### Available data
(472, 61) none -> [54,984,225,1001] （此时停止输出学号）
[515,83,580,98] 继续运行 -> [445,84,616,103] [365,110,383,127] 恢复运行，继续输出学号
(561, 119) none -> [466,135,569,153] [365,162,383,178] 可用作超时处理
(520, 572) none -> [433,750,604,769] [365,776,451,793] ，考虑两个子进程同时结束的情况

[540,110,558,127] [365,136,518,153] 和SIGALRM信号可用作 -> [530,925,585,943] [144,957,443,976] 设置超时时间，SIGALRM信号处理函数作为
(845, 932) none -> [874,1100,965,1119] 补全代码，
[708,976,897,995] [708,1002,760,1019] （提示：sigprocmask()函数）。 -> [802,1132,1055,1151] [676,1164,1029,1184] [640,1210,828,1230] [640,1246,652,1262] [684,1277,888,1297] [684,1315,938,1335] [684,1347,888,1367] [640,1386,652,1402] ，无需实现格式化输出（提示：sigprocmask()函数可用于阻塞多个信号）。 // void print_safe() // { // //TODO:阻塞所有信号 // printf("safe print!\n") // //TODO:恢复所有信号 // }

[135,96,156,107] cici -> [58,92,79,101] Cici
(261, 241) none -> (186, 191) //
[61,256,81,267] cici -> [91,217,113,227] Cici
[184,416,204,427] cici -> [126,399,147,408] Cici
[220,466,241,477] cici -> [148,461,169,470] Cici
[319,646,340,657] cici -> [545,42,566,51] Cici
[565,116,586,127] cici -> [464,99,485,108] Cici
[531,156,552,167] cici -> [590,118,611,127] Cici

### Exercise objective
Look for "Cici" in each line of the material, then copy the lines where it is found.

### Task answer
[135,96,156,107] cici -> [58,92,79,101] Cici
[61,256,81,267] cici -> [91,217,113,227] Cici
[184,416,204,427] cici -> [126,399,147,408] Cici
[220,466,241,477] cici -> [148,461,169,470] Cici
[319,646,340,657] cici -> [545,42,566,51] Cici
[565,116,586,127] cici -> [464,99,485,108] Cici
[531,156,552,167] cici -> [590,118,611,127] Cici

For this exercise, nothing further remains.